Так или иначе, Музей изящных искусств встал на Волхонке, получив одобрение Николая II и имя его августейшего отца — Александра III. Денег государство Ивану Владимировичу дало не преизбыточно (200 тысяч рублей, а требовалось намного больше — 3 миллиона), выделив площадь бывшего Колымажного двора, на месте старой пересыльной тюрьмы. Но нашлись жертвователи, прежде всего Юрий Степанович Нечаев-Мальцев, фабрикант, дипломат, владелец стекольных заводов. 70 процентов требуемых денег внес он.

Император Николай II и вдовствующая императрица Мария Федоровна, а с ними и четыре дочери государя присутствовали на открытии Музея 31 мая 1912 года. Великие князья, свита, синклит высших сановников империи.

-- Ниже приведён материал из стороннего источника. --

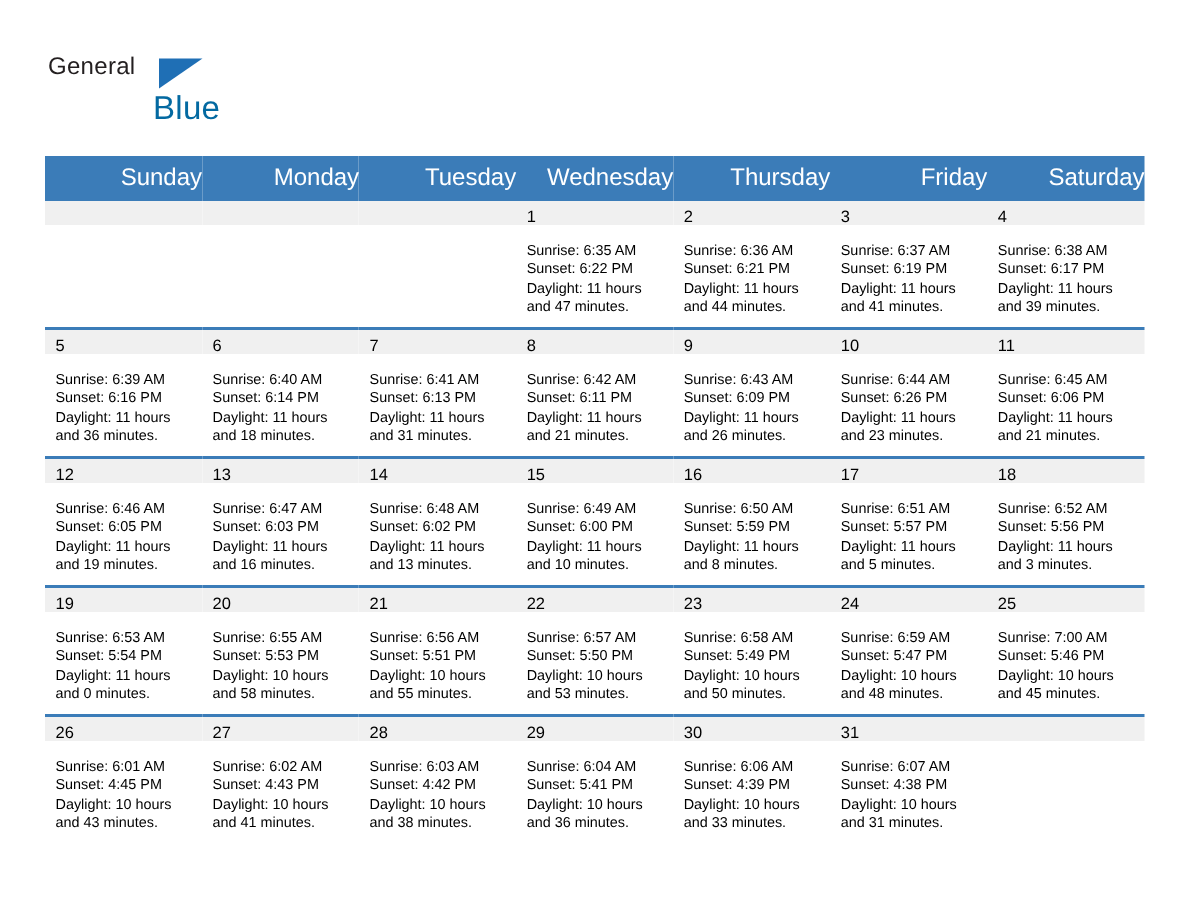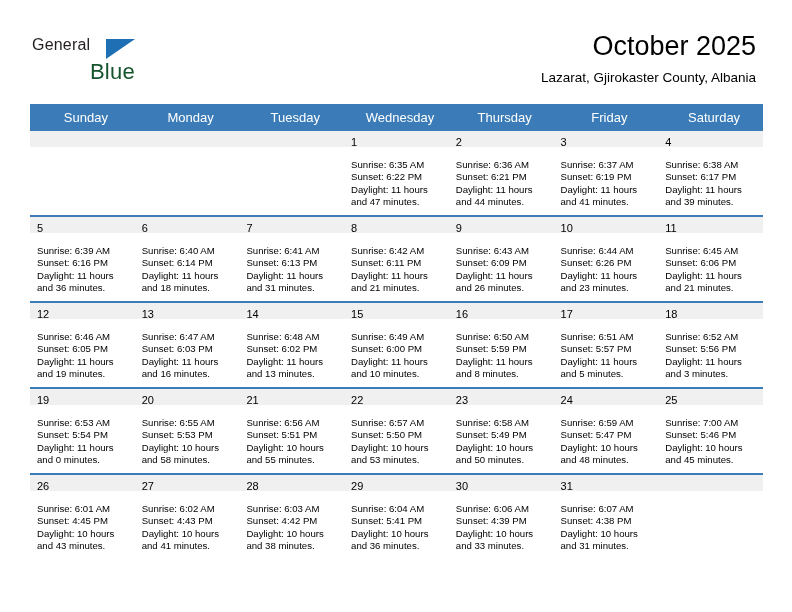--- a/index.html
+++ b/index.html
@@ -49,24 +49,24 @@
     position: absolute;
     left: 74px;
     top: 3px;
     width: 0;
     height: 0;
     border-left: 29px solid #1f6fb5;
     border-bottom: 20px solid transparent;
   }
   .brand-blue {
     position: absolute;
-    left: 58px;
+    left: 70px;
     top: 23px;
     font-size: 22px;
-    color: #14532d;
+    color: #0369a1;
     letter-spacing: 0.2px;
   }
 
   .title-block {
     position: absolute;
     right: 36px;
     top: 30px;
     text-align: right;
   }
   .month-title {
@@ -89,23 +89,23 @@
     position: absolute;
     left: 30px;
     top: 104px;
     width: 733px;
     border-collapse: collapse;
     table-layout: fixed;
   }
   .calendar th {
     background: #3b7cb8;
     color: #ffffff;
-    font-size: 13px;
+    font-size: 16px;
     font-weight: normal;
-    text-align: center;
+    text-align: right;
     padding: 6px 0 6px 7px;
     height: 10px;
     border: none;
   }
   .calendar td {
     width: 104.71px;
     height: 84px;
     vertical-align: top;
     padding: 0;
     border: none;
@@ -145,24 +145,20 @@
 <div class="page">
 
   <div class="header">
 
     <div class="brand">
       <span class="brand-general">General</span>
       <span class="brand-triangle"></span>
       <span class="brand-blue">Blue</span>
     </div>
 
-    <div class="title-block">
-      <div class="month-title">October 2025</div>
-      <div class="location">Lazarat, Gjirokaster County, Albania</div>
-    </div>
 
   </div>
 
   <table class="calendar">
     <thead>
       <tr>
         <th>Sunday</th>
         <th>Monday</th>
         <th>Tuesday</th>
         <th>Wednesday</th>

Тысячная толпа лицезрела невиданное колоссальное здание античных очертаний с десятиметровой беломраморной колоннадой. Была тюрьма — стал храм. Ионическая колоннада, облицованная морозоустойчивым уральским камнем.

Долог был путь от скудного талицкого прошлого, в котором дети священника делили единственную пару сапог для выхода на люди, до расшитого золотом государственного мундира, облекшего неловкую фигуру Ивана Владимировича. Строитель Музея не был сановником по определению и не стал им. Его лучшие годы прошли в Трехпрудном переулке, в доме номер восемь, подаренном его семейству в приданое тестем Дмитрием Ивановичем Иловайским, именитым историком, на дочери которого, Варваре, женился Иван Цветаев и, несомненно, до конца дней любил ее, уже в новом браке. Певица и актриса — оперное образование, участвовала в концертах в Москве и Италии, — она умерла молодой, оставив дочь Валерию, Лёру, и сына Андрея. Сорокачетырехлетний безутешный вдовец привел в этот дом новую — молодую, двадцатидвухлетнюю — жену Марию. Она была дочерью Александра Даниловича Мейна, важного московского чиновника (в отставку ушел с должности управляющего канцелярией московского генерал-губернатора) и заметного публициста по экономическим, политическим и общественным вопросам — московский обозреватель петербургской газеты «Голос», еще в шестидесятых годах XIX века он печатал статьи в «Русских ведомостях».